Akira stepped back then, walked with the crowd and stopped by another booth, where a couple of parents happened to be chatting by, but they didn’t say anything important however, just simple comments about how their son looked well-dressed. He moved along again. His friends were yet to arrive, so Akira had decided he’d try to get the most out of the gossip, but so far, he had nothing. The students all seemed completely focused on Akechi’s disappearance, some accusing the detective and some, like those girls, more dreamy.

He listened with half an ear, before a hand tugged at his shoulder, making him turn back. It was Ryuji.

“Man, there you are! Me and Ann were all over the place trying to find you...” He sounded toned down, defeated in a strange way that wasn’t Ryuji at all. Akira frowned a bit at that, at the way the blond’s shoulders sagged, and stepped a bit closer. Ann was right behind, her bright-red leggings contrasting sharply against the school’s white walls and assuring him that yes, Panther was right there and ready to act.

Akira hated playing favourites, but if he had to pick, he’d go with Ryuji and Ann: they had been a trio since the start, the muscles and the brain to his rebellious heart. Sure all the other team members had their good points, but something in Akira just kept rewinding back to the start, to simpler times when making out after getting Kamoshida down had been enough, and lounge lazily in the rooftop was fun — an entwined pile of bodies, in a place where rules didn’t apply.

“Akechi-kun really didn’t show up, huh?” Ann started, trying to sound sweet as she placed one hand in Ryuji’s waist and the other over Akira’s shoulder. “The others should be coming up soon, but I know a place to hide meanwhile...” She started, then smiled and tilted her head a bit, pointing above.

Ryuji’s wide grin and Akira’s nod was all the answer they needed.
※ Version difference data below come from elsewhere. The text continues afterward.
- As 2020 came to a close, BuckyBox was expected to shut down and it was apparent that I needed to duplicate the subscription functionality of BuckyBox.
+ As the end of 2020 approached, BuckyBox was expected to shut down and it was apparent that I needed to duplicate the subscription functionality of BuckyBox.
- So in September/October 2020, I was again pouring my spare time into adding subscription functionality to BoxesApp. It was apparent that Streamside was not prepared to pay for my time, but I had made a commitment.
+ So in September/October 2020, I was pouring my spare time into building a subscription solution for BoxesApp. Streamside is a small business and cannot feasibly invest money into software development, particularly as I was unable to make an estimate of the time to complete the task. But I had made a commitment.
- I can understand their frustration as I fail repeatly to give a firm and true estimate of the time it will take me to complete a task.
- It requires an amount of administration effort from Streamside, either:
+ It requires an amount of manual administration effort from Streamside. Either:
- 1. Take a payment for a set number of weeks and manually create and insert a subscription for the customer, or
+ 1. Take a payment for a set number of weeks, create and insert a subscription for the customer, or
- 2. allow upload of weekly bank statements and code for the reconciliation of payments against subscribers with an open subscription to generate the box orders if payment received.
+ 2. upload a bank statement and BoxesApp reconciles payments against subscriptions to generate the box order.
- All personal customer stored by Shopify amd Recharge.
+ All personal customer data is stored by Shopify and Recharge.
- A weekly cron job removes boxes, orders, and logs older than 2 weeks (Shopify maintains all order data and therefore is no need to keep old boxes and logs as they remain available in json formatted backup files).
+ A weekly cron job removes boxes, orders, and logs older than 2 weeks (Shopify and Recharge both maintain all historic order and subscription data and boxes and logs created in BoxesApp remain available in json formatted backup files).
The rooftop was empty as the trio made their way up, Morgana jumping easily out of Akira’s bag as he placed it down on the floor. Each other took to an abandoned chair, Ryuji stretching his legs lazily and Ann simply leaning against one of the dirty tables Haru now used to stow her gardening supplies. They all looked expectantly at Akira then, who scratched at the back of his neck before he told them in more details everything that had happened.

Ann was the first to speak, her arms crossed defensively.

“He doesn’t think we’re criminals but he still is pretty bent on arresting all of us, isn’t he...?” She started, hesitation at every word. “I mean, no wonder — his career is made if he gets to be the guy who arrested _the_ Phantom Thieves... And he’d love the praise.” Her voice dripped into poison at the last sentence, and for a moment Akira saw Carmen there instead, taking a long drag of her cigar and looking down at every men before her. He didn’t miss the hint of love in Ryuji’s eyes at that.

“The word he uses is ‘vigilante’ for us, instead... Remember how he thinks we’re obstructing his justice?” Akira started, humming, as he tried to remember significant things about Akechi, instead of the simple things he just liked about him. “Akechi’s never been exactly quiet about our morality... We just never bothered.”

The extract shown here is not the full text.